I don't know whether my problem is fits into the logic board thread, but there are some similarities and I am at my wit's end. I booted up my computer yesterday, got the grey apple screen with the pin-wheel spinning, then when I expected to see the desktop I got a grey screen, then a blue screen, then a green screen, then a red screen. Every couple of minutes I would see a distorted flash of the desktop then back to the parade of greys, greens, reds and blues. Does anybody have an idea what has gone wrong here?
I found another unorthodox way to save my logicboard:
All the other suggestions did not work at all/partial.
So I assumed that Apple does use a technique that melts all components together at the same time.
That can only be done in an oven.
So I thougth: I also have a hot-air oven to bake Apple-Pie;
why not bake an Apple-Logicboard???
And I just did that. Had after all nothing to loose.
I Stripped everything I could to ensure that only the components that could take the amount of heat necasssary to melt the tin/led points underneath the Graphic Chip remained on the board. I Also removed the Battery with a soldering-gun.
I set the oven at 190 degrees Celcius (I am from Holland).

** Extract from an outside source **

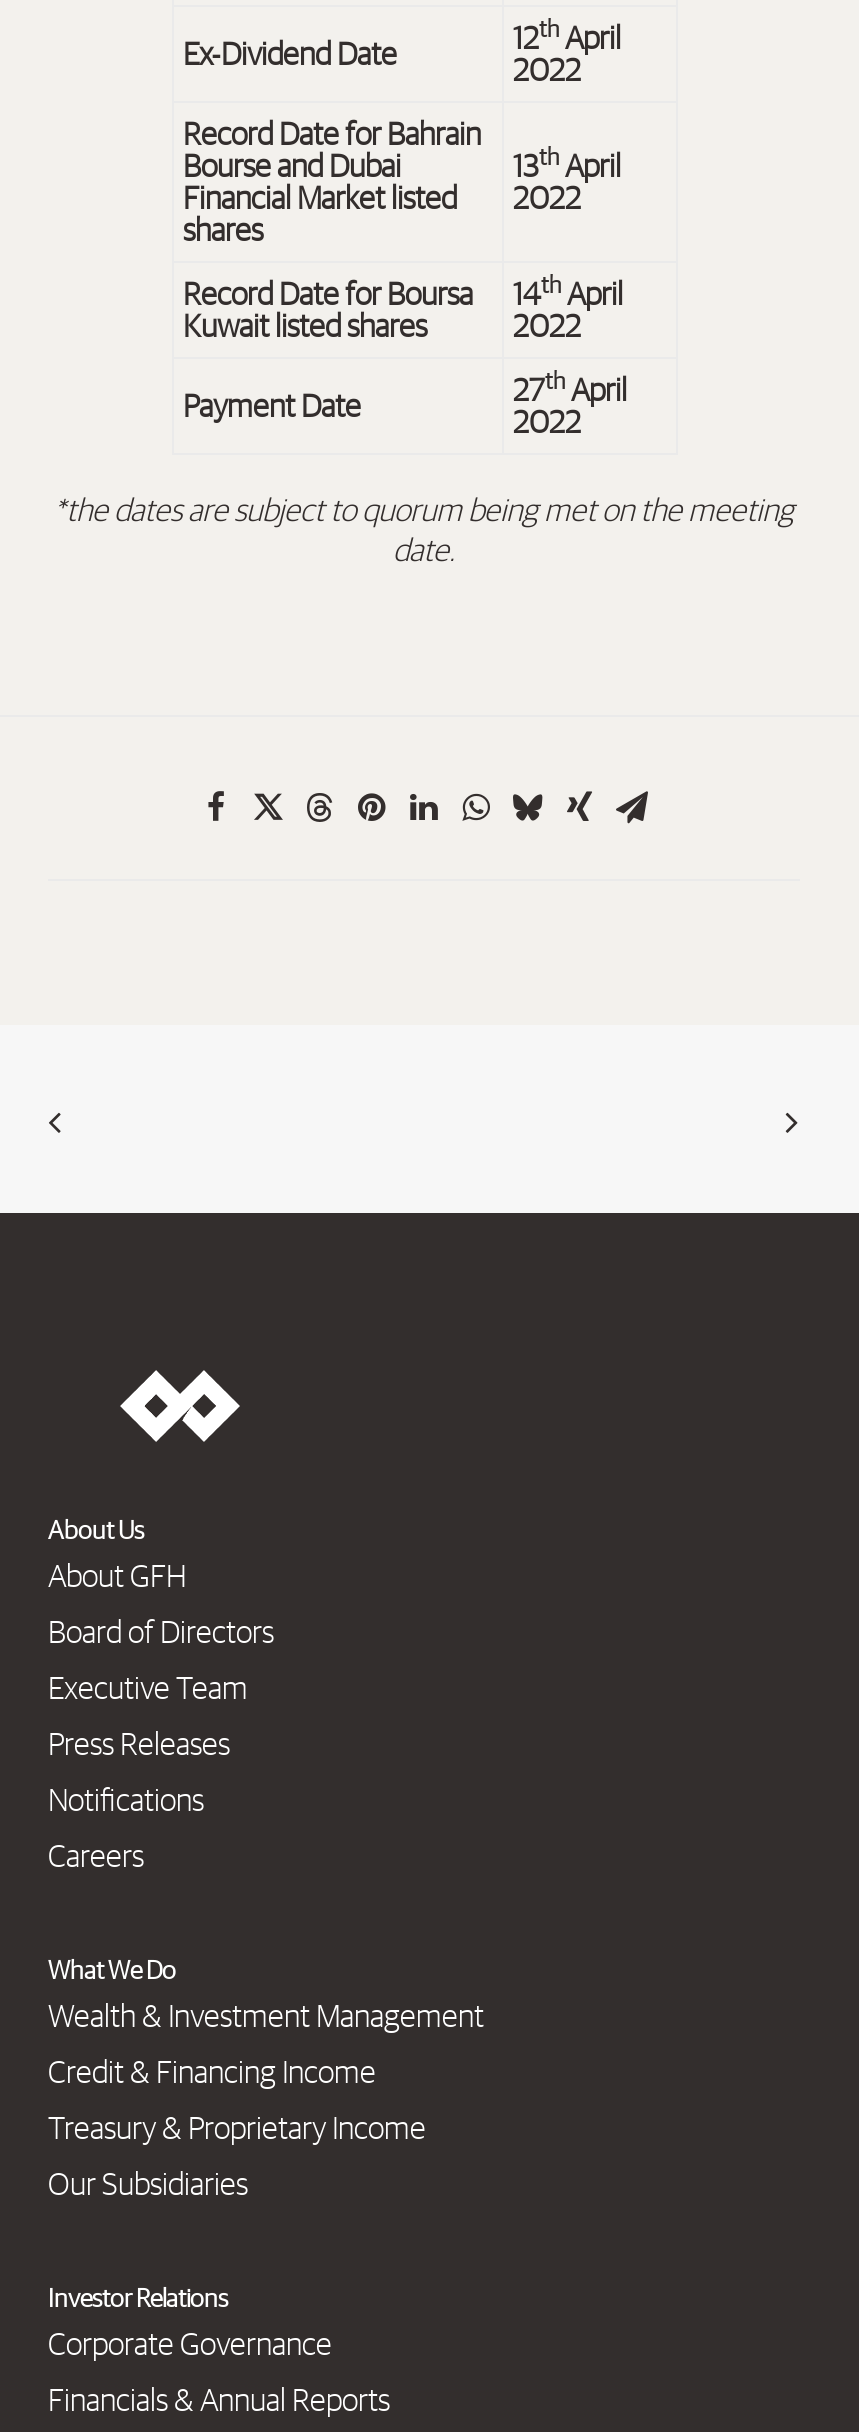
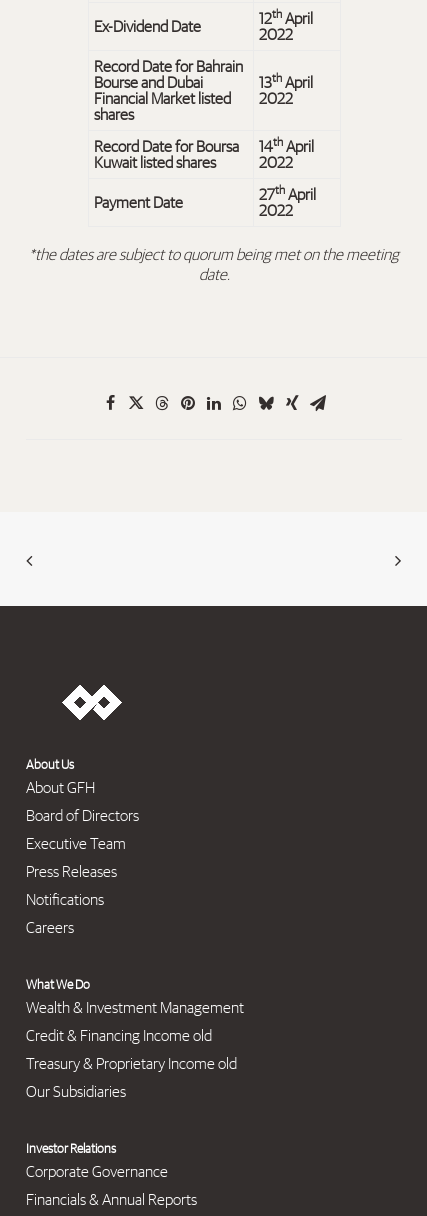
- Credit & Financing Income
+ Credit & Financing Income old

- Treasury & Proprietary Income
+ Treasury & Proprietary Income old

Put in the Apple-LogicPie and a smal stroke of tin, just to watch if it would melt. And waited.
At the time it reached the right temperature I waited another 3-4 minutes.
Then I opend the oven to cool things of and waited some more to ensure I would not burn my fingers.
Then I basically reconnected onle the essential parts to check the function of the logicboard (harddrive; display; power) en started the iBook…..
For the first time in weeks it did not stop at the “famous
That is completely awesome. I've seen the toaster oven method described for SMD soldering, but it never occurred to me that you could fix the notorious BGA video problem that way. Of course!
Note for anyone who reads this thread and decides it's worth a crack: do some research! Search for toaster+oven+reflow+solder and/or surface-mount.
This worked a treat on my failing Black 2gHz Intel Macbook...
as a bonus, this fixed the flaky wireless issues that have plagued me me for the last 2 years, looks to have fixed a battery management issue too - nice one
really, apple should be a lot more clued into this source of a 1000 user issues, i've been on the phone pretty often to try and fix a bunch of problems,,
anyway, fixed it myself and saved a bunch otherwise spent on a new logic board or new mac - and i feel i've my mac of 18 months ago back
just to recap the method -
get hold an a reasonably accurate oven thermometer
carefully strip out the logic board as per ifixit disassembly instructions
strip off as much plastic tape ect off of the logic board - note each piece carefully so you know were to put each bit back
heat in fan forced oven to 200 degees celsius and leave for 4 minutes at this temperature.
after 4 minutes, turn off heat though leave fan going, open the oven door to let the board cool down. the board is ok to be handled below 100 degrees C.
- I laid my board on a baking tray lined with aluminum foil, CPU side up. this was i could see if any components fell off the board during the heating - thankfully no components came adrift.